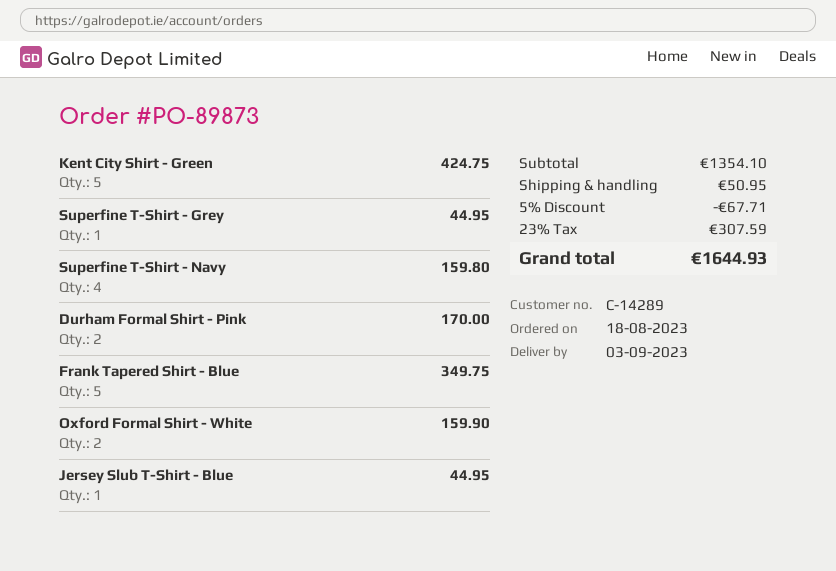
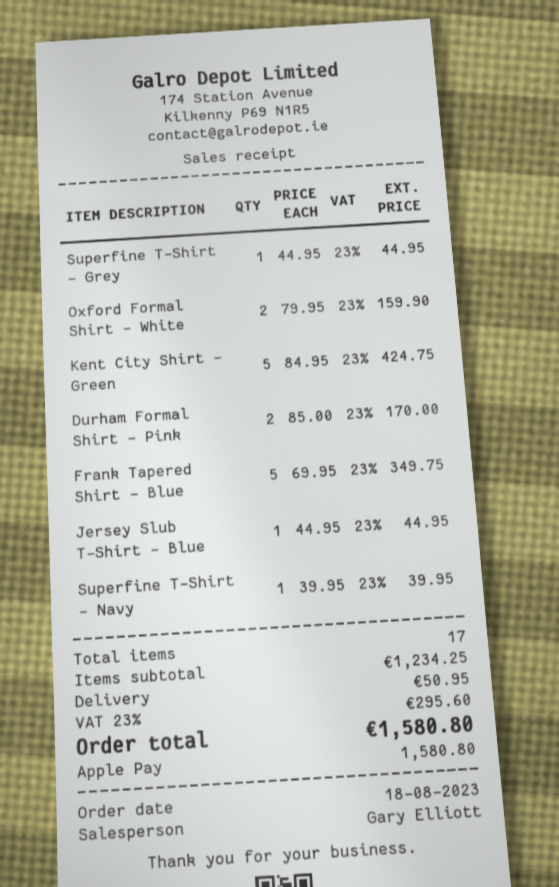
Superfine T-Shirt - Navy: 4 for 159.80 -> 1 for 39.95
subtotal: 1354.10 -> 1234.25
discount: 5% = 67.71 -> none
tax: 23% = 307.59 -> 23% = 295.60
total: 1644.93 -> 1580.80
==================================================
In your output, repeat the listing above exactly and include none of the pictures.

Superfine T-Shirt - Navy: 4 for 159.80 -> 1 for 39.95
subtotal: 1354.10 -> 1234.25
discount: 5% = 67.71 -> none
tax: 23% = 307.59 -> 23% = 295.60
total: 1644.93 -> 1580.80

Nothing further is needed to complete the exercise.